CITATION: Canadian National Railway v. The Township of Ramara, 2015 ONSC 1433
COURT FILE NO.: CV-14-10778-00CL
DATE: 20150304
SUPERIOR COURT OF JUSTICE - ONTARIO
RE: Canadian National Railway Company, Appellant
AND:
Corporation of the Township of Ramara, Respondent
BEFORE: Mr. Justice H. Wilton-Siegel
COUNSEL: Paul Cassan, for the Appellant
Kenneth R. Peel, for the Respondent
HEARD: February 3, 2015
ENDORSEMENT
[1] The appellant, Canadian National Railway Company (the “Appellant”), seeks leave to appeal an arbitration award dated October 29, 2013 (the “Award”) of Arbitrator Douglas Cunningham (the “Arbitrator”) insofar as the Arbitrator held that The Corporation of the Township of Ramara (the “Respondent”) was not liable to pay the outstanding amount claimed by the Appellant in an invoice dated December 3, 2012.
The Arbitrator’s Award
[2] The parties entered into a “Standard Funded New Crossing Warning Agreement” respecting the installation of a crossing warning system (the “work”).

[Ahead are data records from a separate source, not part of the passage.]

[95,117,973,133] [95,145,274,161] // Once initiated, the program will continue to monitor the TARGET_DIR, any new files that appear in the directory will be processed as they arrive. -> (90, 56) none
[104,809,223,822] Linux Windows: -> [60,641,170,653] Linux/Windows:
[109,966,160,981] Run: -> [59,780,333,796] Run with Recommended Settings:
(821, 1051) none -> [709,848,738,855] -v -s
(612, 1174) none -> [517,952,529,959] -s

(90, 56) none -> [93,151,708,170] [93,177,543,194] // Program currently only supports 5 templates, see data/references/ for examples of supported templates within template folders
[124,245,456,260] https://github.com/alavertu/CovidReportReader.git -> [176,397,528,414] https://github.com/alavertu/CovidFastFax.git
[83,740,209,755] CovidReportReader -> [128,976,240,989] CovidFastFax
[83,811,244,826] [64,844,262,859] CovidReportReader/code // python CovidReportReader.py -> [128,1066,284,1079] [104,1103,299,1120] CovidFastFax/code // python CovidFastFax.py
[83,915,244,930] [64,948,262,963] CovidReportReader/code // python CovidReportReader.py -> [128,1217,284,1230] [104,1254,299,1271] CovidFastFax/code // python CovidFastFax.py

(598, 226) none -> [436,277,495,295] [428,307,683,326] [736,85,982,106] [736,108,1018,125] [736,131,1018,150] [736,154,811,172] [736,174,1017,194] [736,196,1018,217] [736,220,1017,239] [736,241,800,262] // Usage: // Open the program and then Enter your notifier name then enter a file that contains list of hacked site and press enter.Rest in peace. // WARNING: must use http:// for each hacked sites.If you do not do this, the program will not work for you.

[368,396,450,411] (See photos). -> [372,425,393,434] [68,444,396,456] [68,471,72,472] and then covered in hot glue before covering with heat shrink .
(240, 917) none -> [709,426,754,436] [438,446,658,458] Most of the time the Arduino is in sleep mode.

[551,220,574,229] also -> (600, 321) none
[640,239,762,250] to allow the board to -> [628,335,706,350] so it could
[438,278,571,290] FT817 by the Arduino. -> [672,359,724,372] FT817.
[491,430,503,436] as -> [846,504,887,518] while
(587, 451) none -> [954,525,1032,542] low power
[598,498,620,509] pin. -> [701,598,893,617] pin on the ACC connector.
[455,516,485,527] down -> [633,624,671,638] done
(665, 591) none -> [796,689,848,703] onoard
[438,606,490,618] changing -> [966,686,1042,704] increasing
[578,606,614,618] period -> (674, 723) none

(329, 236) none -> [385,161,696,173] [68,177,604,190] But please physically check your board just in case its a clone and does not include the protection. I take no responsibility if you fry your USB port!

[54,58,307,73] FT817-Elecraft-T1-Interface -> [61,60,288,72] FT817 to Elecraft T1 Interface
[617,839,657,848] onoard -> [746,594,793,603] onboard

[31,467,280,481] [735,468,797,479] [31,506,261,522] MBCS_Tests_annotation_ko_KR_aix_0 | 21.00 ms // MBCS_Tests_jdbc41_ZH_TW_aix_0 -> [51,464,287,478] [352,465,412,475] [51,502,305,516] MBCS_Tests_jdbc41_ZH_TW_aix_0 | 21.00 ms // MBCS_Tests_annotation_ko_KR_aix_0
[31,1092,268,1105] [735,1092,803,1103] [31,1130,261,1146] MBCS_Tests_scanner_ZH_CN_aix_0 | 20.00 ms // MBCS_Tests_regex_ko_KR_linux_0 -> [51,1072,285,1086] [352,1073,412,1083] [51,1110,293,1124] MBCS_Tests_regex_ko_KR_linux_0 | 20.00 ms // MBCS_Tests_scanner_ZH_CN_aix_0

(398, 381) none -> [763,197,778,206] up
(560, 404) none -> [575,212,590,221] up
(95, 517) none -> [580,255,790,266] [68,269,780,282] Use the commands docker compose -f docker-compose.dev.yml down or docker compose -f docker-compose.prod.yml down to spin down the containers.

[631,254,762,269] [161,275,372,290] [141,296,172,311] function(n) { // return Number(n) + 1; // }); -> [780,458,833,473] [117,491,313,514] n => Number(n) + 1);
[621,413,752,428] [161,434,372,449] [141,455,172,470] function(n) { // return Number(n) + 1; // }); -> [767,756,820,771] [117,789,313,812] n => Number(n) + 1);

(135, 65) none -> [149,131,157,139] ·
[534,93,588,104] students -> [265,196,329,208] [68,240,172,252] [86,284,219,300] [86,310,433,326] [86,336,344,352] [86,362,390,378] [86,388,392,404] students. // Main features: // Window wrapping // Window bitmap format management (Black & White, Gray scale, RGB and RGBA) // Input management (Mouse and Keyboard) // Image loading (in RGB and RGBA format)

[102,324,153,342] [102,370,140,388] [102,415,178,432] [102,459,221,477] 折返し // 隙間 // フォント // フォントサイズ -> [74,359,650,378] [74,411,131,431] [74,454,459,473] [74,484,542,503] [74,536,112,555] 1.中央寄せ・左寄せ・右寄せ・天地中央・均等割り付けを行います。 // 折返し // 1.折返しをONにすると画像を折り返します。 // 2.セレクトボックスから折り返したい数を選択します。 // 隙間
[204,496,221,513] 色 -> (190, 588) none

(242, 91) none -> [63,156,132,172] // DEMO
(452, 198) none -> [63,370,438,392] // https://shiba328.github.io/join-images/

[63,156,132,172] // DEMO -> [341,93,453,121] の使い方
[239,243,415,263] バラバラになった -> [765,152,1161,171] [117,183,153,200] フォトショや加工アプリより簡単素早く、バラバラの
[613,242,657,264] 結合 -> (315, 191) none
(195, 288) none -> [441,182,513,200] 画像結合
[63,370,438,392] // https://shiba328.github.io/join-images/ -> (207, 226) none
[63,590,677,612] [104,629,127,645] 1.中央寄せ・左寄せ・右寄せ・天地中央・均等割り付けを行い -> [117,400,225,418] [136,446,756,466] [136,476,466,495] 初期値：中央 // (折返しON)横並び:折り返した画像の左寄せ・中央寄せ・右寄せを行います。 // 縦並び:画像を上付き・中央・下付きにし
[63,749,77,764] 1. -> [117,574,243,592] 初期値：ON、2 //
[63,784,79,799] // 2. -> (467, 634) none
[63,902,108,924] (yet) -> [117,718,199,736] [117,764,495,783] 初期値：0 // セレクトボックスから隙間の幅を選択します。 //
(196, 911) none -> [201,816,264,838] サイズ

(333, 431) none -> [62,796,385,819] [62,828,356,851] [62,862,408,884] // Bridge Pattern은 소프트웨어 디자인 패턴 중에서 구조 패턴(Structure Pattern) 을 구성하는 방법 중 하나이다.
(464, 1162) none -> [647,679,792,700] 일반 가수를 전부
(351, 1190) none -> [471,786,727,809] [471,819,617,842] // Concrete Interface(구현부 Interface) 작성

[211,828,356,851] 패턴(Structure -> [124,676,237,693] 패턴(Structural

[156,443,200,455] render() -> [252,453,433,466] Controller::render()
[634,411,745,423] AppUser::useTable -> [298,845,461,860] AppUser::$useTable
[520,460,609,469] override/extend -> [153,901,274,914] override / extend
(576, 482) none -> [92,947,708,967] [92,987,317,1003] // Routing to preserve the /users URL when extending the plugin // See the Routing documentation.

The Agreement was executed by the Respondent on December 17, 2008 and by the Appellant on February 5, 2009 (the “Agreement”).
[3] Section 1 of the Agreement provided that “[t]he Railway as party proposing to undertake the work will file an application pursuant to the Railway Safety Act (the “Act”) for an 80% grant in respect of the cost of this proposed railway work as defined in the Act.” Section 6 of the Agreement provided that “[t]he Railway shall prepare all accounts for work performed by the Railway for both installation and maintenance using rates stipulated in the latest Guide for Railway Charges for Crossing, Maintenance and Construction as issued by the Canadian Transportation Agency.”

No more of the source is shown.